THE PROBLEM. Find the line below that contains "ŚWIECE ZAPŁONOWE +". Transcribe it and every line after it exactly, adding nothing.

━━━ DATASET ━━━

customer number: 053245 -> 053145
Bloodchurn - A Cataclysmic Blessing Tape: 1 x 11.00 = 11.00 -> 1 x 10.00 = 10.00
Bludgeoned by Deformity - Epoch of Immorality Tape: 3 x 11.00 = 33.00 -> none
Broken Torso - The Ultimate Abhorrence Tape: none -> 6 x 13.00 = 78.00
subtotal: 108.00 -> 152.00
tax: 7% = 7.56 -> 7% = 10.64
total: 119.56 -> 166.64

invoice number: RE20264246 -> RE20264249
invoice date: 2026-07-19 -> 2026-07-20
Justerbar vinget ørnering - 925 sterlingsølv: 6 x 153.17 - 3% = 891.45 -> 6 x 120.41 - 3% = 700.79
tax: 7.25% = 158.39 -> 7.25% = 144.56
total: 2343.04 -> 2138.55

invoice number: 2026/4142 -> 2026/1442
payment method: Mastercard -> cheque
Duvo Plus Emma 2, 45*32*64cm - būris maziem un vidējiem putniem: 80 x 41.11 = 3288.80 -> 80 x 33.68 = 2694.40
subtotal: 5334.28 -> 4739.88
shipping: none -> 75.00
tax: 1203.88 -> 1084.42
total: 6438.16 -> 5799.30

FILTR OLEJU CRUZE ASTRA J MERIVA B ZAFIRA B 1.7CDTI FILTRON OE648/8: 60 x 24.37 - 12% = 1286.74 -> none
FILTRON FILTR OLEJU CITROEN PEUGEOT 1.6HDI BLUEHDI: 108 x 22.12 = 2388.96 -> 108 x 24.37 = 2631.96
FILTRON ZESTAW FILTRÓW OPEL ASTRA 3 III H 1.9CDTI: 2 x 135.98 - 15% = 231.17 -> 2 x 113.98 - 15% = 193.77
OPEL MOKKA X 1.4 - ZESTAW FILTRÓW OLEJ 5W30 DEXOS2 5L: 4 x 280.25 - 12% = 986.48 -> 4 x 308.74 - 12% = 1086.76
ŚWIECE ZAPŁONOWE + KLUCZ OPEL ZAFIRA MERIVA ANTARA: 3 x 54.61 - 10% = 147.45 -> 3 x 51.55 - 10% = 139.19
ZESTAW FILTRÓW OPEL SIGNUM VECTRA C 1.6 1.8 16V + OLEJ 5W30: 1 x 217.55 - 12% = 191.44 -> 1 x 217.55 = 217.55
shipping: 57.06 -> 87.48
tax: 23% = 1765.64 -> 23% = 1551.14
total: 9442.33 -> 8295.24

━━━

SOLUTION TO THIS PROBLEM.
ŚWIECE ZAPŁONOWE + KLUCZ OPEL ZAFIRA MERIVA ANTARA: 3 x 54.61 - 10% = 147.45 -> 3 x 51.55 - 10% = 139.19
ZESTAW FILTRÓW OPEL SIGNUM VECTRA C 1.6 1.8 16V + OLEJ 5W30: 1 x 217.55 - 12% = 191.44 -> 1 x 217.55 = 217.55
shipping: 57.06 -> 87.48
tax: 23% = 1765.64 -> 23% = 1551.14
total: 9442.33 -> 8295.24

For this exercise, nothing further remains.